[PATCH] migration: fix abort when re-migrating after cancel during SETUP

marcandre.lureau@redhat.com posted 1 patch 3 days, 18 hours ago
Patches applied successfully (tree, apply log)
git fetch https://github.com/patchew-project/qemu tags/patchew/20260417184742.293061-1-marcandre.lureau@redhat.com
Maintainers: Peter Xu <peterx@redhat.com>, Fabiano Rosas <farosas@suse.de>
migration/migration.c | 1 +
1 file changed, 1 insertion(+)
[PATCH] migration: fix abort when re-migrating after cancel during SETUP
Posted by marcandre.lureau@redhat.com 3 days, 18 hours ago
From: Marc-André Lureau <marcandre.lureau@redhat.com>

When a migration is cancelled during the early SETUP phase (before
migration_connect_outgoing() has set s->to_dst_file), migration_cancel()
takes a fast path that transitions the state from CANCELLING to
Cancelled without calling migration_cleanup(). This leaves the migration
yank instance registered.

A subsequent qmp_migrate() call passes the migration_is_running() guard
(since CANCELLED is a terminal state) and then calls
yank_register_instance(MIGRATION_YANK_INSTANCE, &error_abort), which
finds the stale entry and aborts with "duplicate yank instance".

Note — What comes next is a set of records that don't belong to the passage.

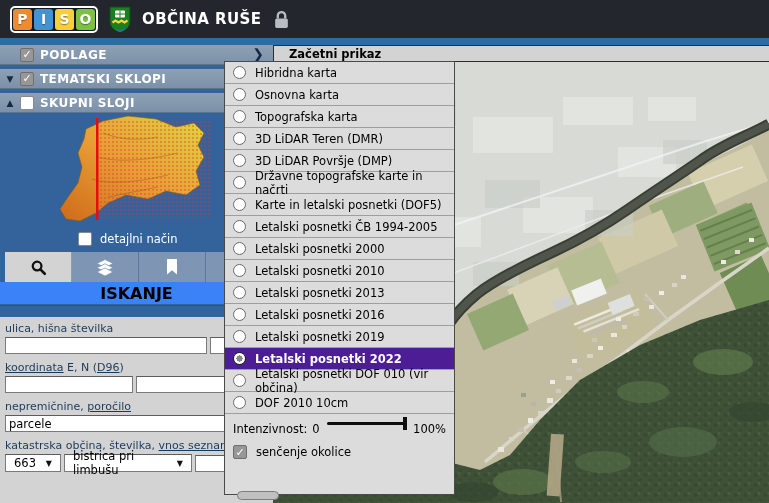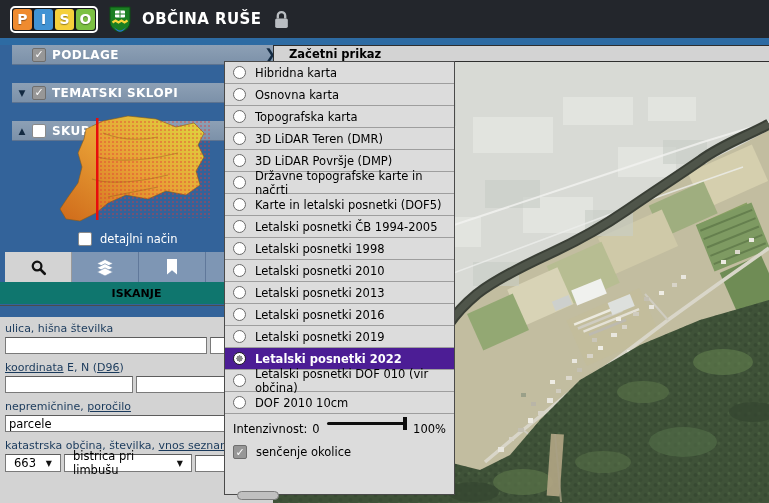--- a/index.html
+++ b/index.html
@@ -21,7 +21,7 @@
         padding-left:15px;font-size:11.5px;font-weight:bold;color:#000;}
   
   .sidebar{position:absolute;left:0;top:45px;width:273px;height:458px;z-index:2;background:#33639a;}
-  .pheads{position:absolute;left:12px;top:0;width:273px;display:flex;flex-direction:column;gap:18px;}
+  .pheads{position:absolute;left:0;top:0;width:273px;display:flex;flex-direction:column;gap:4px;}
   .phead{height:19px;background:linear-gradient(#8da0b5,#7c91a9);border-bottom:1px solid #5d7390;
         display:flex;align-items:center;position:relative;cursor:pointer;}
   .exp{width:20px;text-align:center;font-size:9px;color:#132a42;}

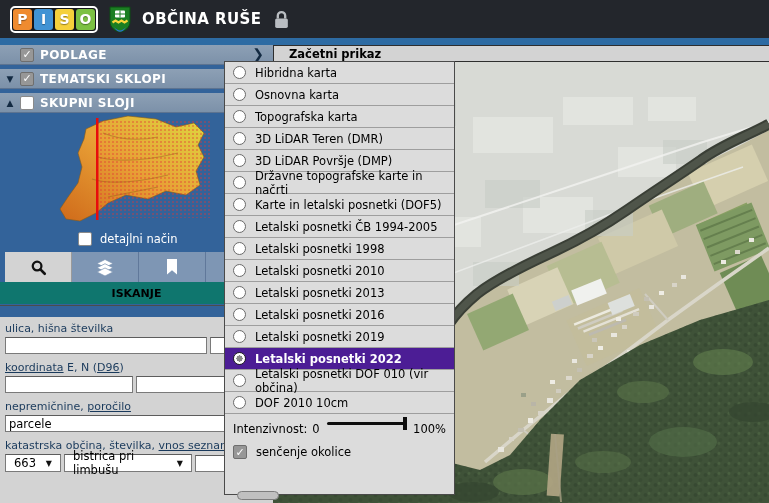--- a/index.html
+++ b/index.html
@@ -376,7 +376,7 @@
         </div>
         <div class="bm-item">
           <span class="rad"></span>
-          <span>Letalski posnetki 1998</span>
+          <span>Letalski posnetki 2000</span>
         </div>
         <div class="bm-item">
           <span class="rad"></span>

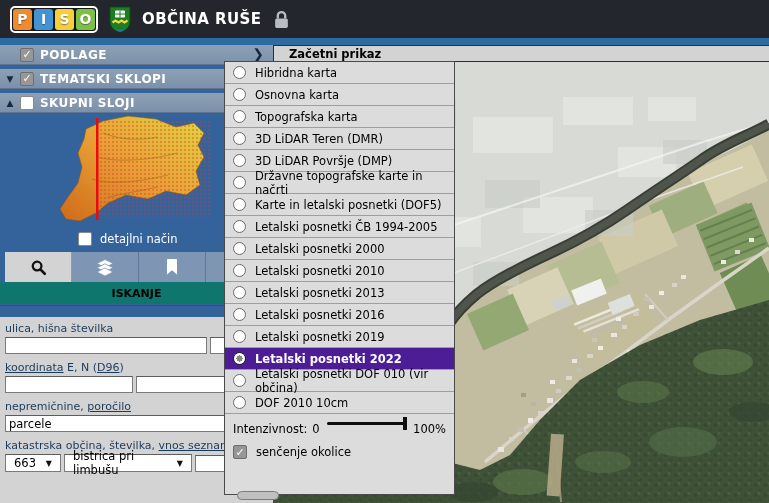--- a/index.html
+++ b/index.html
@@ -41,8 +41,8 @@
        display:flex;align-items:center;justify-content:center;cursor:pointer;}
   .tab.active{background:#d3d3d3;border-right:1px solid #9a9a9a;}
   
-  .isk{position:absolute;left:0;top:237px;width:273px;height:22px;background:#0f766e;display:flex;
-       align-items:center;justify-content:center;font-weight:bold;font-size:11px;color:#000;}
+  .isk{position:absolute;left:0;top:237px;width:273px;height:22px;background:#3b82f6;display:flex;
+       align-items:center;justify-content:center;font-weight:bold;font-size:16px;color:#000;}
   .hline{position:absolute;left:0;top:260px;width:273px;height:1px;background:#4c4c4c;}
   .sbody{position:absolute;left:0;top:261px;width:273px;height:197px;background:#d3d3d3;
          padding:2px 0 0 5px;box-sizing:border-box;overflow:hidden;margin-top:11px;}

  #6  0x000056028b5e17fc in error_setg_internal
      (errp=errp@entry=0x56028cc8cb18 <error_abort>, src=src@entry=0x56028ba87fa5 "../util/yank.c", line=line@entry=87, func=func@entry=0x56028bb77140 <__func__.5> "yank_register_instance", fmt=fmt@entry=0x56028ba87f8d "duplicate yank instance") at ../util/error.c:100
  #7  0x000056028b601b2a in yank_register_instance (instance=instance@entry=0x7ffea0cf36b0, errp=0x56028cc8cb18 <error_abort>) at ../util/yank.c:87
  #8  0x000056028b25221e in migrate_prepare (s=0x5602b0a7db90, resume=<optimized out>, errp=0x7ffea0cf3718) at ../migration/migration.c:2001
  #9  qmp_migrate (uri=<optimized out>, has_channels=<optimized out>, channels=<optimized out>, has_resume=<optimized out>, resume=<optimized out>, errp=errp@entry=0x7ffea0cf3718) at ../migration/migration.c:2039
  #10 0x000056028b5891be in qmp_marshal_migrate (args=<optimized out>, ret=<optimized out>, errp=0x7f63392e0ee0) at qapi/qapi-commands-migration.c:459

Add missing yank_unregister_instance. Alternatively, it seems
migration_cleanup() should be safe in this context too.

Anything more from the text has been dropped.